Why don't you re-open the stall if you fancy some air?
Stacey's concerns are practical - they're barely making ends meet; and Martin is typically condescending in his reply. Yes, he knows she ran her own stall ... for about five minutes, and his family have been stallholders in Walford for about 70 years (well, closer to 80, I'd say).
Spot the Victim: Lee and Whitney. Pardon the pun, but this was the real Trumper of the episode.
It seems that King Drip Ryan, a killer no less, has managed to get released from prison, find a brilliant job in Yorkshire and marry his prison guard girlfriend. As. If.
Anyway, he's invited Whitney and Lee up to Wakefield to celebrate, but the way Whitney words this news, it does come across to a Lee, low on self-esteem and confidence, as if she were willfully making an overt comparison between Lee, her husband with no criminal record, and her lesser-mortal brother, who seems to have successfully turned his life around (the subtle implication being that Lee hadn't). The clinker was when Whitney said that the magnanimous Ryan would pay for their train fare to Wakefield, which prompts Lee to storm out of the flat.
And Whitney goes whining to Mick. Again. And presenting Lee as the bugbear in all of this. Lee does nothing. He doesn't want to do anything. He just sits around. It sounds entitled and spoiled, the whining whinge of a spoiled brat, telling Mick just enough to get him even more riled at Lee, instead of wanting to talk to Lee - I mean really talk to him about what is bothering him.

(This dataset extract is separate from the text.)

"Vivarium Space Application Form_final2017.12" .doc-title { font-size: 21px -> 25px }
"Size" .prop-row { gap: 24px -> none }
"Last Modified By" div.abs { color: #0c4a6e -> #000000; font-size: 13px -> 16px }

This is something no one has attempted to do - to talk to Lee, even with a third an non-interested party present, possibly Shirley, to find out the core causes of his behaviour. Instead, Mick stares hard at his son and unconsciously is brought into a conscious flirtatious relationship, assuming the knight in shining armoure role to Whitney's princess-in-distress, married to a young man, who behaves like an old one. At one point, Mick even just tells Whitney to say they are going to Wakefield, end of story; but off she toddles to town to buy King Drip and Queen Drizzle an engagement present.

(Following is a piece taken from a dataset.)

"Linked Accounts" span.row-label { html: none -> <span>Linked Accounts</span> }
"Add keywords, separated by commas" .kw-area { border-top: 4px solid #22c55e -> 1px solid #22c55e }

The other highlight of the episode was Tina, Shirley and Sylvie - Tina's prize of a mother-and-daughter photo session, and her efforts to fanagle Shirley into the shoot. These three work well together, and I find myself liking Shirley again, as she allows herself to be drawn into a dynamic with her sister and her mother which she tries hard not to show that she's enjoying. Sylvie's innocent joy at having her picture taken - A man wanted to take my picture once; he paid me a quid - to Shirley's vivid explanation to Kathy of Tina's pretended illness, they were a hoot.

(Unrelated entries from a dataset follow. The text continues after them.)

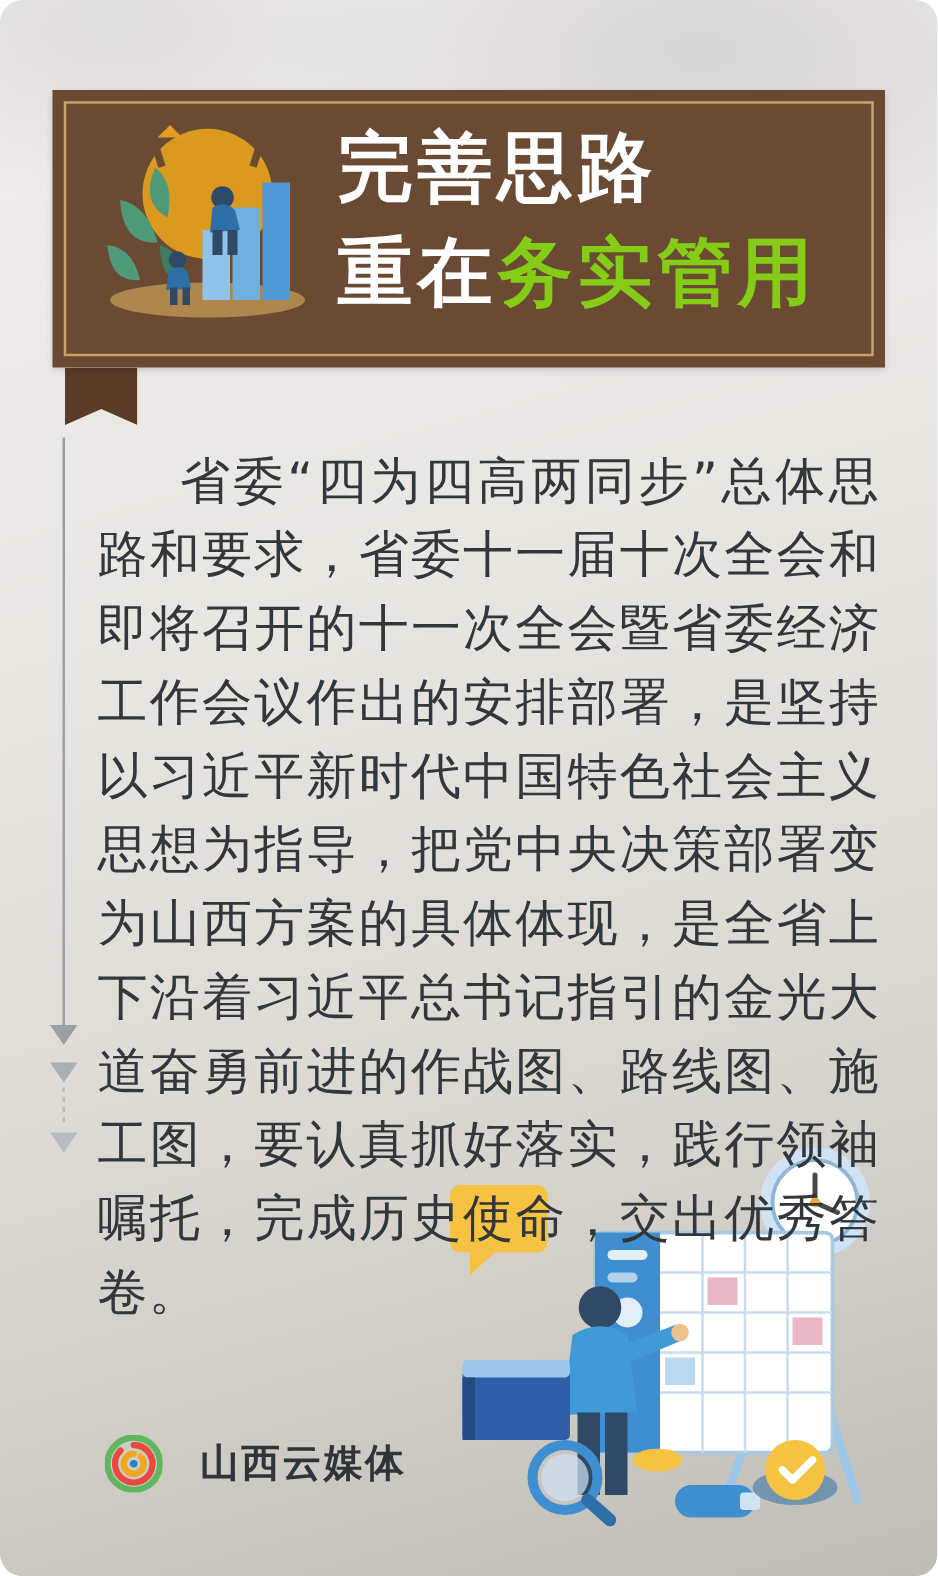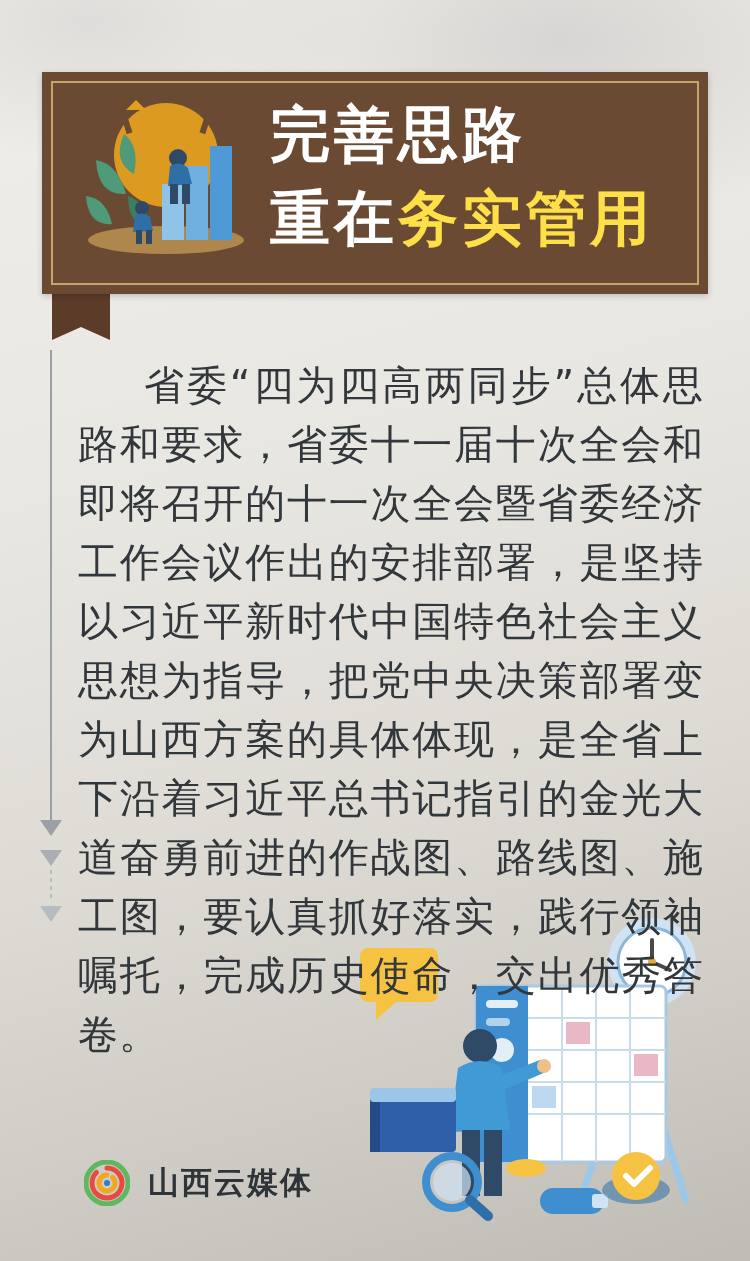"完善思路" .poster { border-radius: none -> 18px }
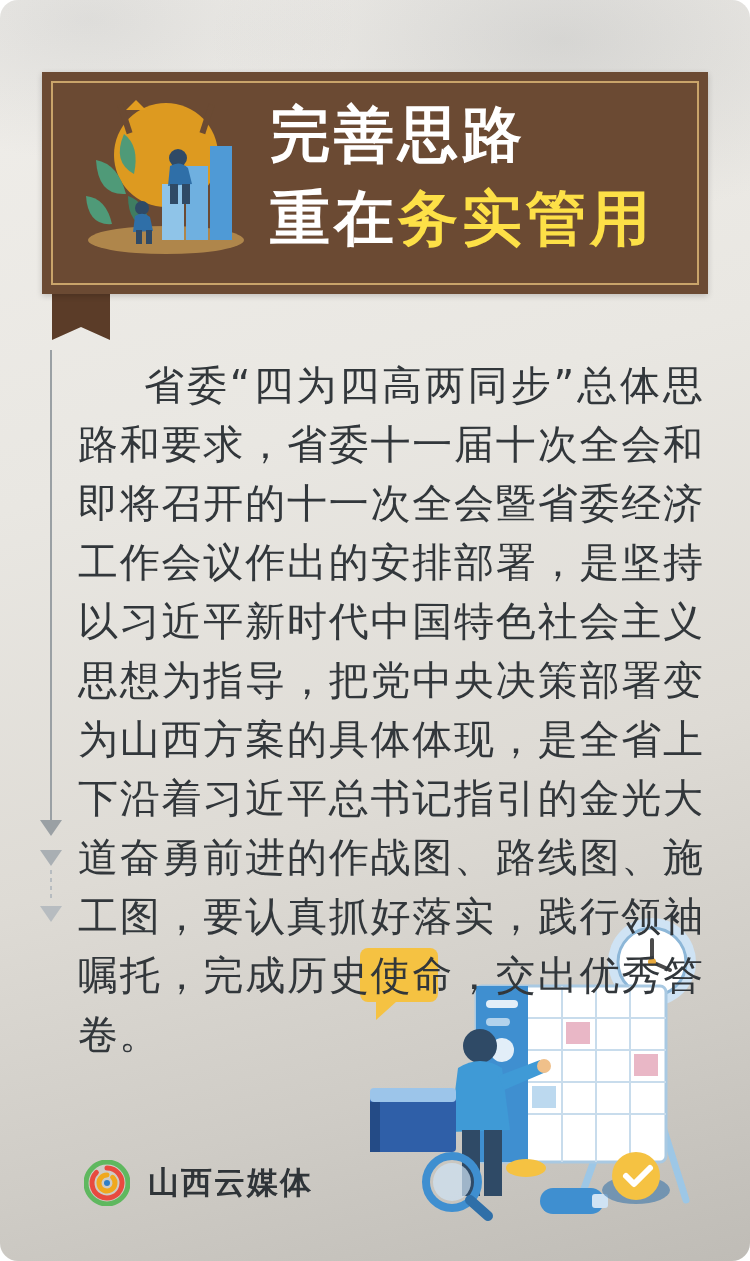"务实管用" .title-line .accent { color: #fde047 -> #84cc16 }
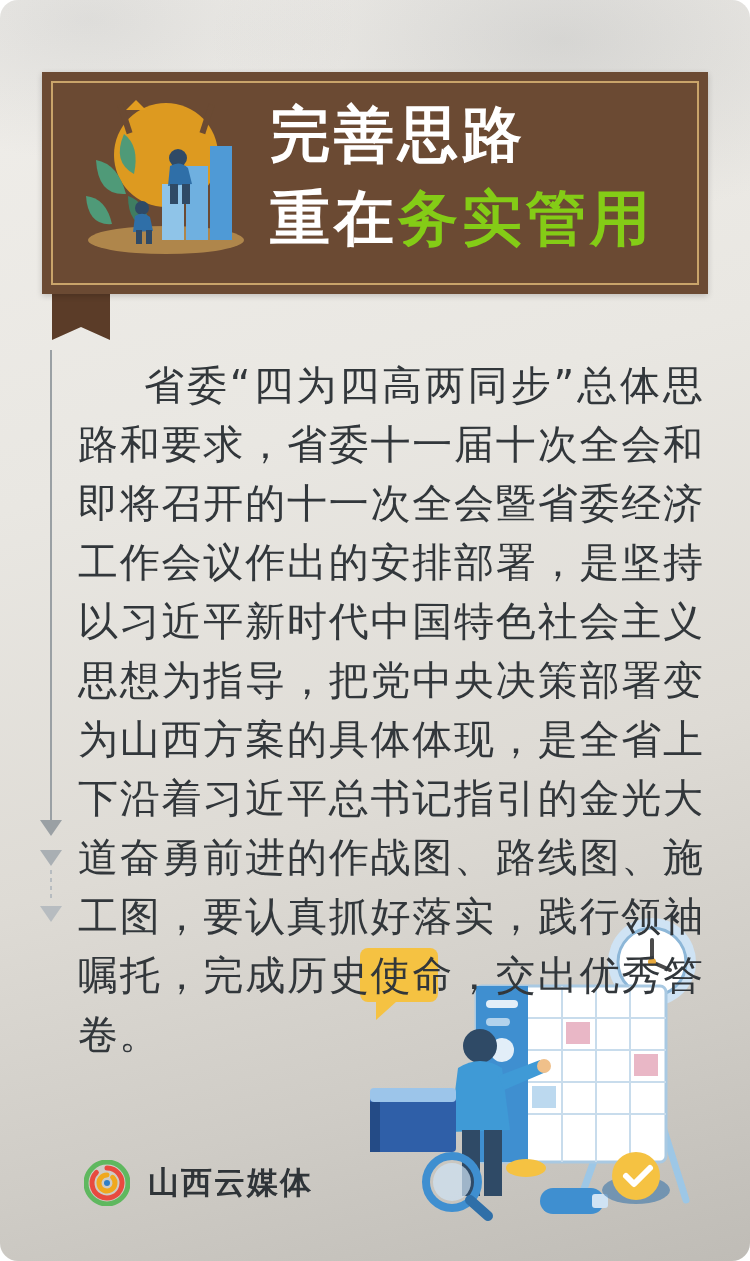"山西云媒体" .logo-row { gap: 18px -> 30px; margin-top: 12px -> none }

The Root of the Problem. Well, it's the bus crash, of course, isn't it? And it happens to be the school bus run, with Denise returning from the library. What I found most disturbing about this was, yet again, the obvious, horrendously sexist and demeaning bullying of Louise by this Keegan fuckwit, who seems to be not only an overt misogynist and a bully, but also someone bordering on psychopathic meanness. The scene where he violently barged into her, shoving her violently up against the lockers and then divulging everything she said to him online, thinking him to be Travis, the other boy.
Actually, Rebecca was right. Keegan had committed identity theft, and Travis had a right to know. And Louise exaggerated about Shakil's part in the humiliation of her at the tube station. Shakil didn't laugh. This boy has serious behavioural problems, considering the way he treated Denise on the bus. I hope this arsehole isn't a permanent character. He's vile.